Corpora in language acquisition research: History, methods, perspectives. Ed. by Heike Behrens. (Trends in language acquisition research 6.) Amsterdam: John Benjamins, 2008. Pp. xxx, 234. ISBN 9789027290267. $128 (Hb).

Reviewed by Dimitrios Ntelitheos, United Arab Emirates University

This collection of papers focuses on the contribution of corpus studies to the development of language acquisition research. Despite the long-standing significance of corpus databases in language development research, little work has been done examining the processes involved in data archiving and mining or the validity of statistical generalizations based on language acquisition corpora.

Heike Behrens provides an introductory chapter discussing the history, methodology, and perspectives of corpora in language acquisition research in detail. After a brief historical survey of the field that describes the development of sampling methods from systematic diary studies at the end of the nineteenth century to current computerized longitudinal studies, she discusses methods of data archiving and sharing, information retrieval methods, and quality control.

Caroline Rowland, Sarah Fletcher, and Daniel Freudenthal, in ‘How big is big enough?’, assess the reliability of data from naturalistic samples and the validity of results from longitudinal studies, which in general sample only a very small percentage of the linguistic output of children. To maximize the reliability of child acquisition corpus studies, they propose statistical methods that can assess the amount of data required and different types of sampling regimes.
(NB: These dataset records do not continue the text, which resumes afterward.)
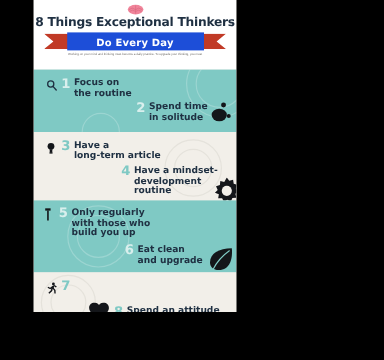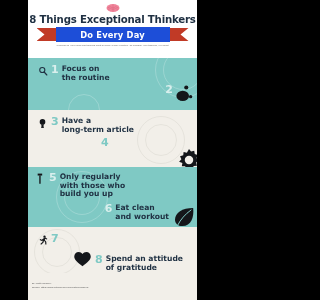--- a/index.html
+++ b/index.html
@@ -5,7 +5,7 @@
   html,body{margin:0;padding:0;background:#000;}
   body{width:225px;height:300px;overflow:hidden;
        font-family:"Liberation Sans",sans-serif;}
-  .frame{position:relative;width:225px;height:300px;background:#000;overflow:hidden;padding-left:38px;}
+  .frame{position:relative;width:225px;height:260px;background:#000;overflow:hidden;padding-left:38px;}
   .sheet{position:absolute;left:28px;top:0;width:169px;height:300px;overflow:hidden;background:#F2EFE9;}
 
   

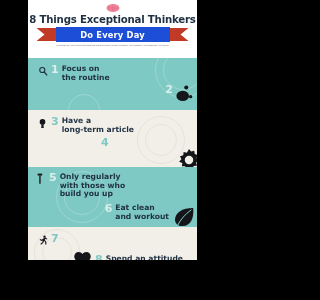--- a/index.html
+++ b/index.html
@@ -99,6 +99,8 @@
 
     <div class="tip" style="right:24px;top:27px;">
       <span class="num light">2</span>
+      <span class="txt">Spend time
+in solitude</span>
     </div>
     <span class="blob" style="right:4px;top:26px;">
       <svg viewBox="0 0 24 24" width="19" height="19">

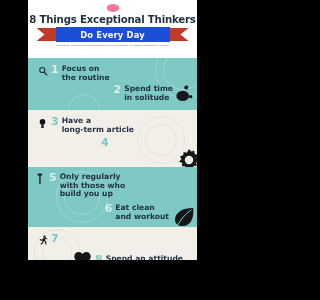--- a/index.html
+++ b/index.html
@@ -130,6 +130,9 @@
 
     <div class="tip" style="left:73px;top:28px;">
       <span class="num tealc">4</span>
+      <span class="txt">Have a mindset-
+development
+routine</span>
     </div>
     <span class="blob" style="right:-3px;bottom:-8px;">
       <svg viewBox="0 0 26 26" width="22" height="22">

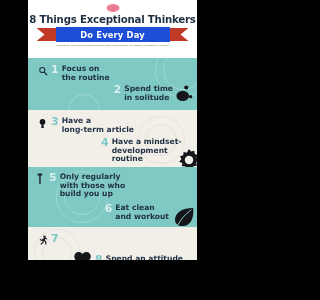--- a/index.html
+++ b/index.html
@@ -162,7 +162,7 @@
     <div class="tip" style="right:28px;top:37px;">
       <span class="num light">6</span>
       <span class="txt">Eat clean
-and workout</span>
+and upgrade</span>
     </div>
     <span class="blob" style="right:0px;bottom:-4px;">
       <svg viewBox="0 0 26 22" width="24" height="20">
Dorit Ravid, Wolfgang Dressler, Bracha Nir, Katharina Korecky-Kröll, Agnita Souman, Katja Rehfeldt, Sabine Laaha, Johannes Bertl, Hans Basbøll, and Steven Gillis discuss the form of plurals in the input transmitted by care-takers to children in the first stages of language acquisition. They show that plurals in child-directed speech are much more predictable and regular than in the fully mature adult system, and, children’s plurals are quantitatively very close to the input they receive from their care takers

Elena Lieven provides a usage-based account of the development of the English auxiliary system that tracks the development of six children’s productive auxiliaries between the ages of 2;0–3;0. She shows that the developmental process begins as children establish productive frames around specific auxiliary forms, then later integrate tense and agreement information from these frames into a ‘system-wide’ grammar. Her account provides an alternative to earlier approaches that are based on abstract linguistic representations of the auxiliary system.

Shanley Allen, Barbora Skarabela, and Mary Hughes examine the use of corpora in determining discourse effects in syntax. They claim that naturalistic corpus research is essential in studying discourse factors on argument omission in children’s speech. Much of the chapter concerns the effect of information flow on argument realization in adult and child speech.

Padraic Monaghan and Morten Christiansen reformulate the poverty of stimulus argument by investigating interacting phonological and semantic cues in the acquisition of syntax. When these cues are considered together, they provide the child adequate and reliable information about syntactic categories.

Brian MacWhinney discusses how the Child Language Data Exchange System (CHILDES) database can be enriched for advanced morphosyntactic analysis. After surveying improvements to the database, he shows that MOR grammars, which introduce morphological information in corpus transcripts, can be implemented successfully to calculate morphological development indices.

Finally, Katherine Demuth summarizes issues related to corpora for language acquisition research: e.g. corpus size, longitudinal case studies, early production data, the nature of input, and the relevance of discourse content.

This collection is a welcome contribution to the field of language acquisition, as it critically examines one of the most important sources of data in acquisition research. It is essential reading for everyone working on creating new corpora of longitudinal studies of children acquiring a first language, as well as a valuable source of information about language acquisition and corpus studies.